- What is a Short Stay Family Visa?
- Eligibility Criteria for the Short Stay Family Visa
- Financial Requirements for a Short Stay ‘C’ Family Visa
- How can I demonstrate that I will return home when my visa expires?
- Which supporting documents do I need for my Short Stay (Family/Friend) Visa application?
- Application Procedure
- Visa Application Fee
- Application Processing Time for a Short-Stay Visa
- How Can Total Law Help?
- Frequently Asked Questions
What is a Short Stay Family Visa?
The Short Stay Family Visa, also known as a family visitor visa, allows you to visit Ireland to see family and friends in Ireland. If you are an EEA citizen or are from one of the non-visa-required countries for Ireland that is under the INIS (Irish Naturalisation and Immigration Service), you are not required to apply for this visa.
Similarly, UK citizens do not have to apply for this visa, due to the agreements under the Common Travel Area.
However, regardless of whether your country requires a visit visa or not, you must report to an immigration border official when you arrive in Ireland and present the necessary documents to prove your reason for entering the country.

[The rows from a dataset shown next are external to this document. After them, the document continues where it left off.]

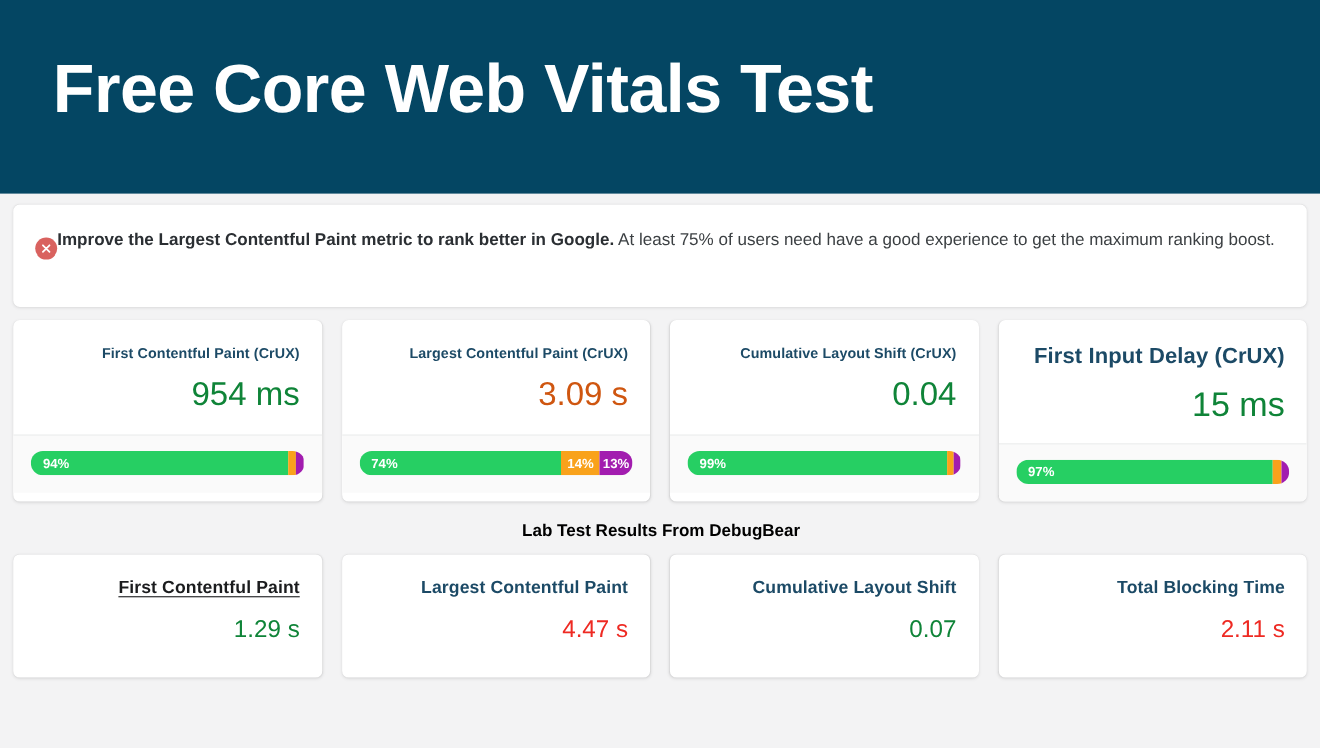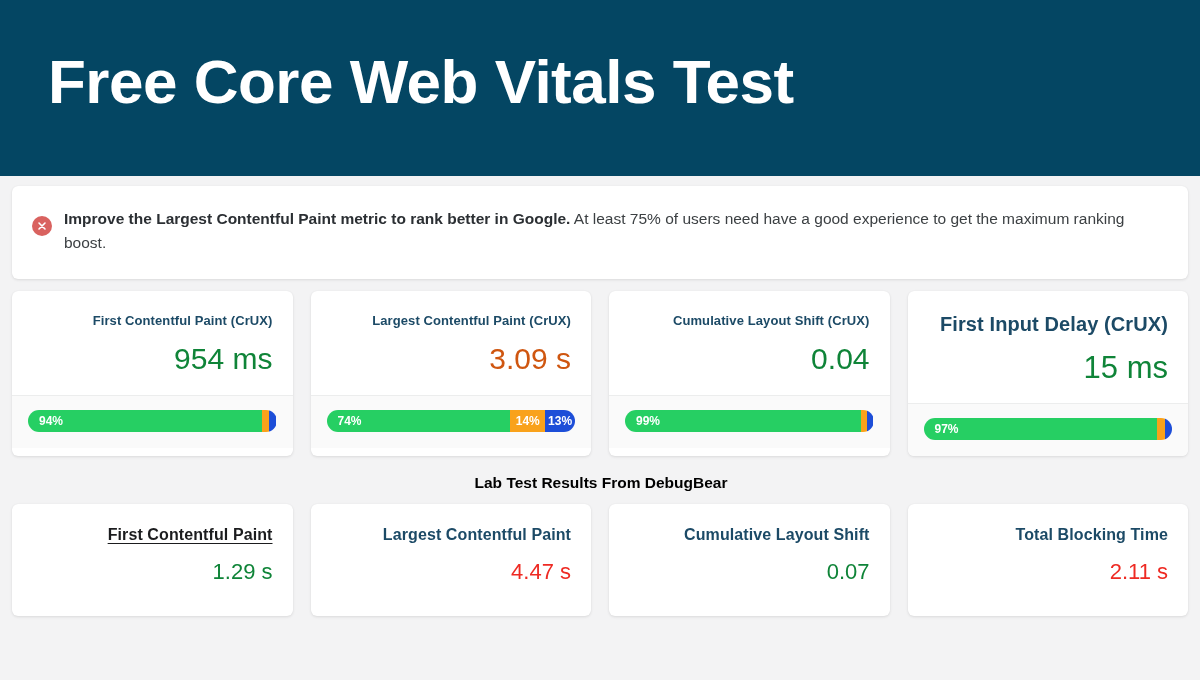--- a/index.html
+++ b/index.html
@@ -45,7 +45,6 @@
     padding: 18px 22px 18px 20px;
     display: flex;
     align-items: flex-start;
-    gap: 12px;
     min-height: 93px;
   }
   .alert-icon {

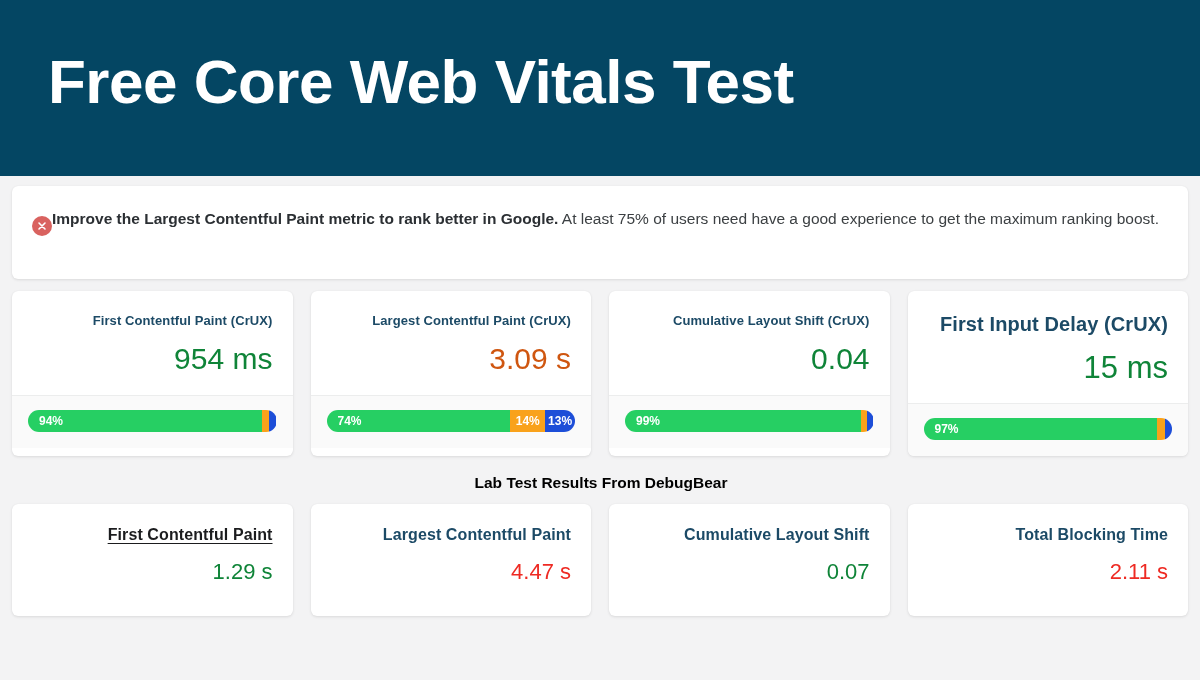--- a/index.html
+++ b/index.html
@@ -134,7 +134,7 @@
   }
   .bar-seg.good { background: #26cf63; padding-left: 11px; }
   .bar-seg.warn { background: #f9a21b; justify-content: center; }
-  .bar-seg.bad  { background: #1d4ed8; justify-content: center; }
+  .bar-seg.bad  { background: #a21caf; justify-content: center; }
 
   
   .lab-heading {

To ensure that you’ll return, you must be able to show on your visa application that you have solid social, professional or family ties to your home country. The short stay C visa allows you to stay in Ireland for 90 days. While on this visa, you are not permitted to perform any paid or unpaid work or use any public-funded services.
There are no group or family visas, so if you’re travelling as a family, each member must apply for their own visa. However, the parent or legal guardian of an applicant under 18 must apply on their behalf.
Eligibility Criteria for the Short Stay Family Visa
The eligibility criteria are the same for all short-stay visas issued to non-EEA citizens. Your eligibility to enter the state is assessed based on several criteria. The visa officer will consider the following when reviewing your application:
- You must be willing to leave Ireland before your visa expires
- You (or your family/friends in Ireland who are sponsoring your visit) must be able to support yourself financially during your visit without access to public funds or employment
- You must have proof of return/further travel arrangements
- You must not breach the Common Travel Area by attempting to enter the UK via Ireland without holding a valid UK visa
- You must provide your immigration history
- You must be of good character
- Your application must be genuine and truthful.
Financial Requirements for a Short Stay 'C' Family Visa
While in Ireland, you are not allowed to work or rely on the government if you have a short-stay visa. Therefore, it is imperative that you can show that you have the means to sustain yourself during your visit.
You must present adequate evidence to prove that you can sustain yourself during your travel to Ireland or that the family or friend you are visiting will help you out financially.
You must detail the following in your visa application if you plan to sustain yourself financially during your stay in Ireland:
- A recent bank statement that includes your name, address, bank account number, account type, and a breakdown of all deposits and withdrawals made within the previous six months
You must provide the following information in your visa application if a friend or family member in Ireland is helping to support you while you are in Ireland financially:
- A breakdown of the costs and services they will be paying for.
- Current bank statements, their three most recent paystubs (if they are working), their most recent P60, and a letter from their employer attesting to their employment are acceptable proof that your friend or relative can afford these expenses (if applicable).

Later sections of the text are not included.